Change detection outputs
»»

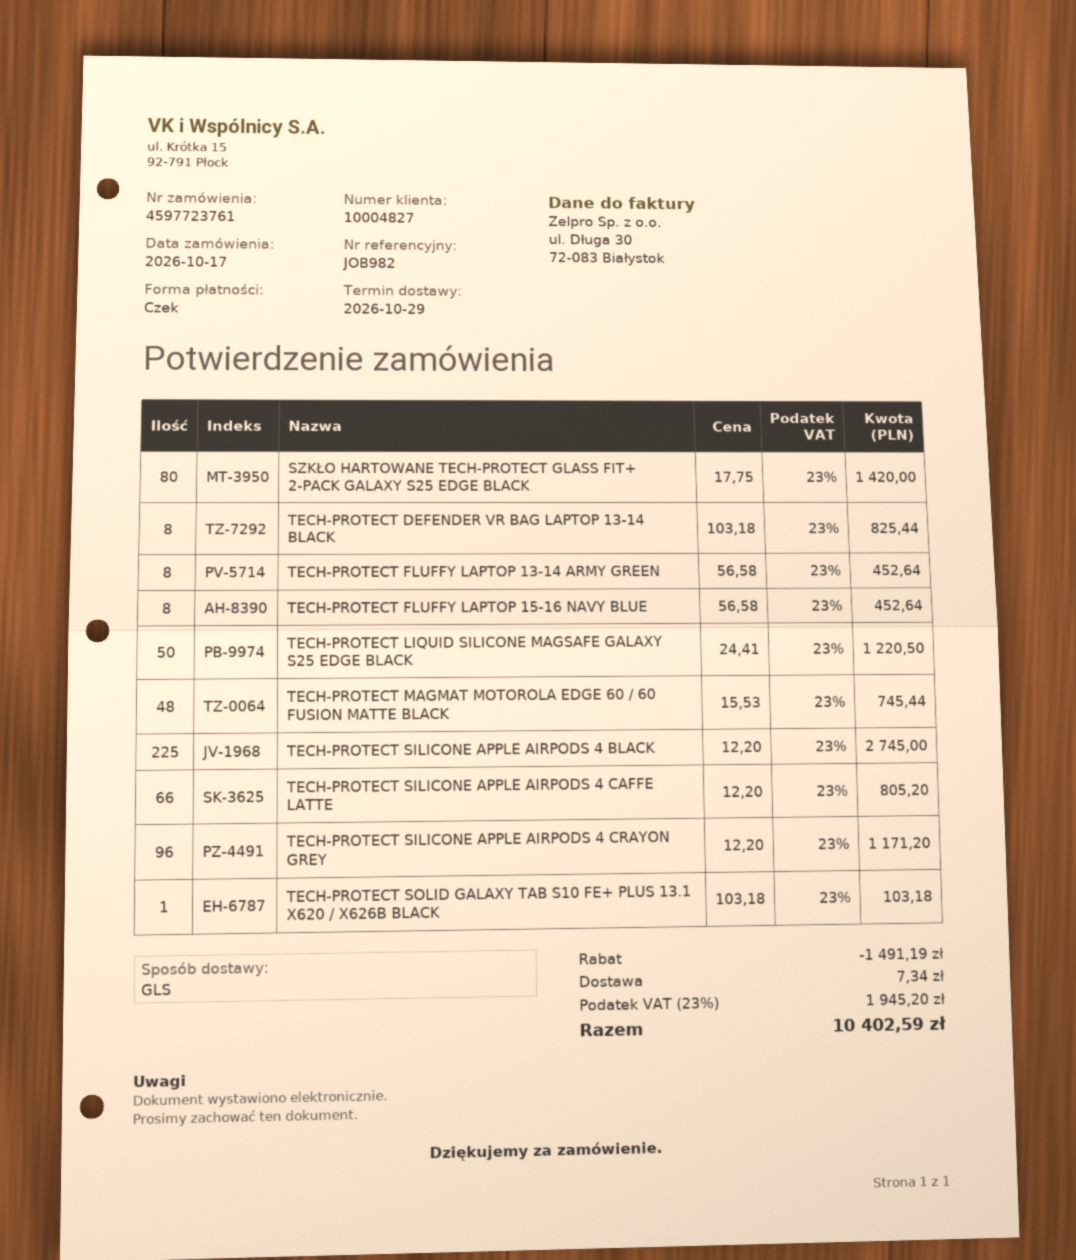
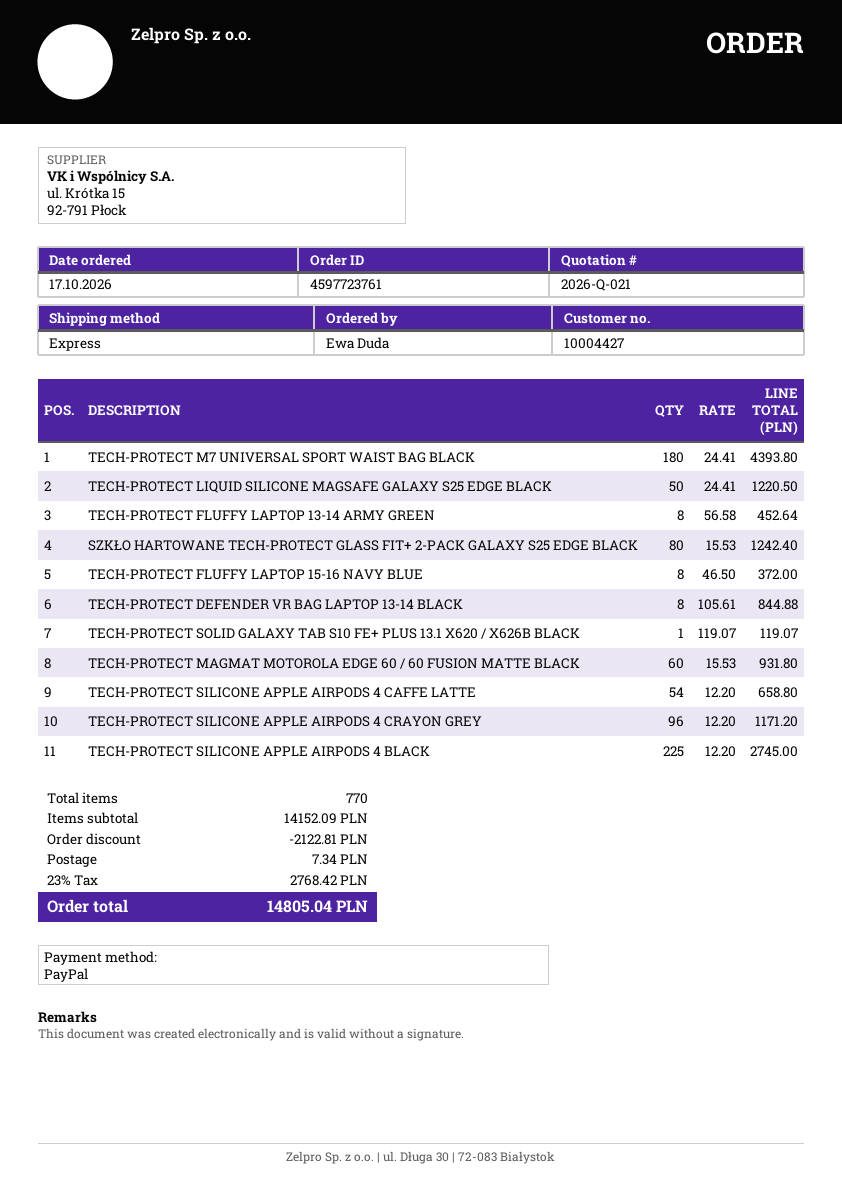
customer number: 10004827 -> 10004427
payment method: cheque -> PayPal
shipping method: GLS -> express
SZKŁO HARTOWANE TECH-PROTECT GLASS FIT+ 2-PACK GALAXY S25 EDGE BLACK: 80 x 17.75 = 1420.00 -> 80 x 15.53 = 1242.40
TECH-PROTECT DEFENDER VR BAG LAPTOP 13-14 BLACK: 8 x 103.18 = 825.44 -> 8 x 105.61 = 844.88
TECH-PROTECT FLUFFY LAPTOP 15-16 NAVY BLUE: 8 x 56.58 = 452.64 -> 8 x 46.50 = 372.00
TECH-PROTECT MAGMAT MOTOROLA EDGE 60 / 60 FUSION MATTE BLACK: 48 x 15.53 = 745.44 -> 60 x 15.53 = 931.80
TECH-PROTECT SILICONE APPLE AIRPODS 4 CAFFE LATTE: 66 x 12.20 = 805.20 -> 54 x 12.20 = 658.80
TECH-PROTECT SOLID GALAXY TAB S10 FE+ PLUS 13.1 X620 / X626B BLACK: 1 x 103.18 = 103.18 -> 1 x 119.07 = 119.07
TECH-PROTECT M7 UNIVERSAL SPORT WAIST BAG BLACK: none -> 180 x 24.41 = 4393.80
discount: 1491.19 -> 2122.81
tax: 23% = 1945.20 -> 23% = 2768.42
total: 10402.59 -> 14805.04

««
»»

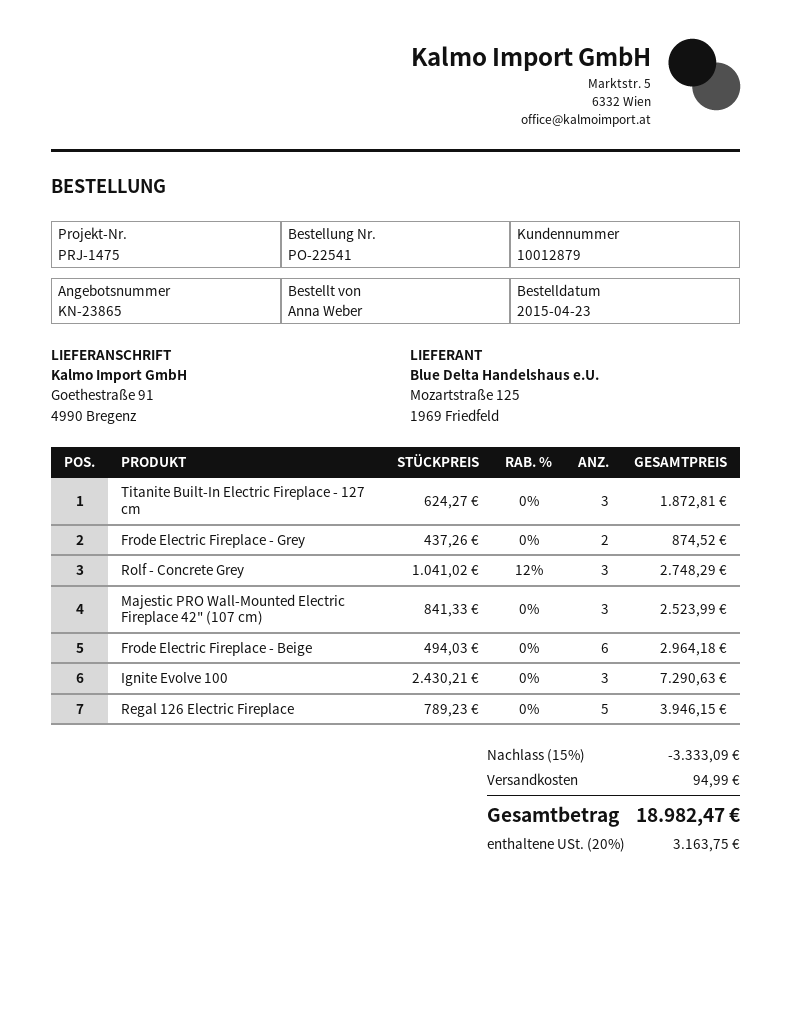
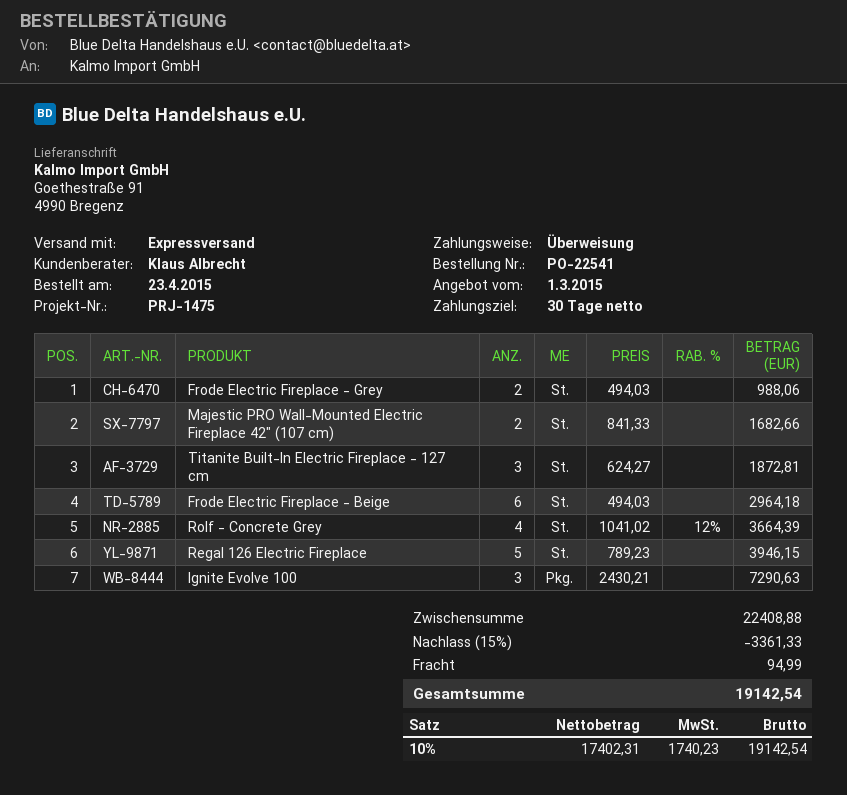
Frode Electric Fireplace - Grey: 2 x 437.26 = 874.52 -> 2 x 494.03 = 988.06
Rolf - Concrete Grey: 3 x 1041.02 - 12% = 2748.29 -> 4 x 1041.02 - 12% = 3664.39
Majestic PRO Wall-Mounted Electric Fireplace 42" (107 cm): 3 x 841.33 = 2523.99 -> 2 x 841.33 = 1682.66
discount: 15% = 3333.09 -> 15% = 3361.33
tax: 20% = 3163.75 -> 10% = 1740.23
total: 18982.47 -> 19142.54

««
»»

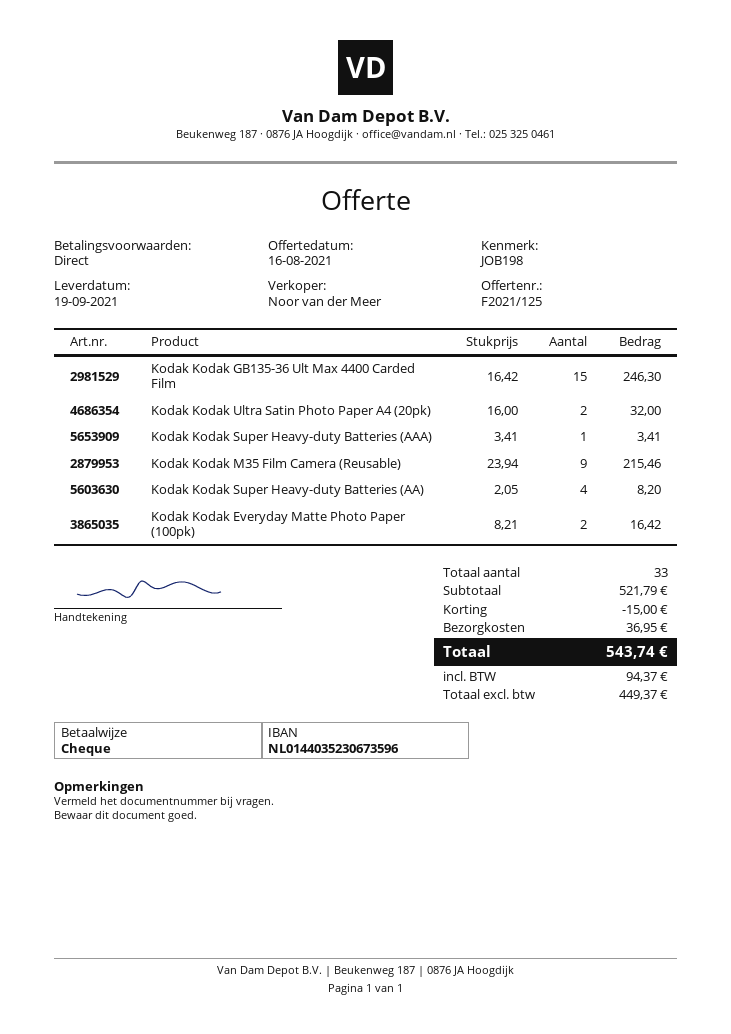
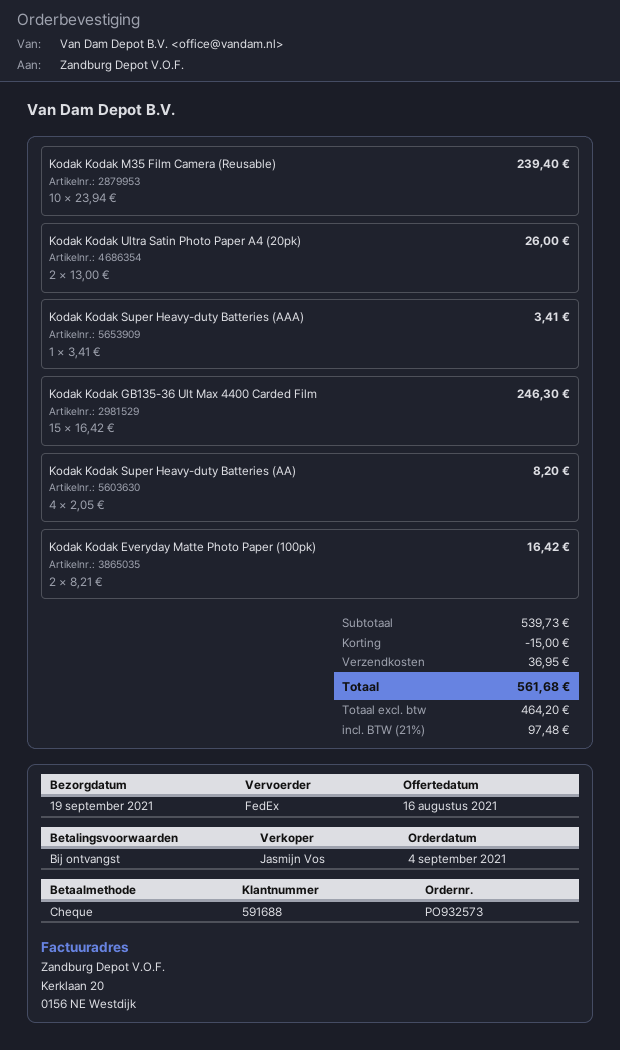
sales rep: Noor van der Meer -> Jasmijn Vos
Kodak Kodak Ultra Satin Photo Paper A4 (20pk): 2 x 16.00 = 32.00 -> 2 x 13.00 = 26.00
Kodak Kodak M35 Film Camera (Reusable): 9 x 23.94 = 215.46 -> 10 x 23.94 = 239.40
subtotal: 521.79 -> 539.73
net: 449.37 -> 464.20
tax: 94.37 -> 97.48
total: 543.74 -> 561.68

««

→ Try it:
Return exactly, and only, the lines above starting at the line that contains "customer number: 10004827 -> 10004427" and ending at the line that contains "TECH-PROTECT DEFENDER VR".

→ Written response:
customer number: 10004827 -> 10004427
payment method: cheque -> PayPal
shipping method: GLS -> express
SZKŁO HARTOWANE TECH-PROTECT GLASS FIT+ 2-PACK GALAXY S25 EDGE BLACK: 80 x 17.75 = 1420.00 -> 80 x 15.53 = 1242.40
TECH-PROTECT DEFENDER VR BAG LAPTOP 13-14 BLACK: 8 x 103.18 = 825.44 -> 8 x 105.61 = 844.88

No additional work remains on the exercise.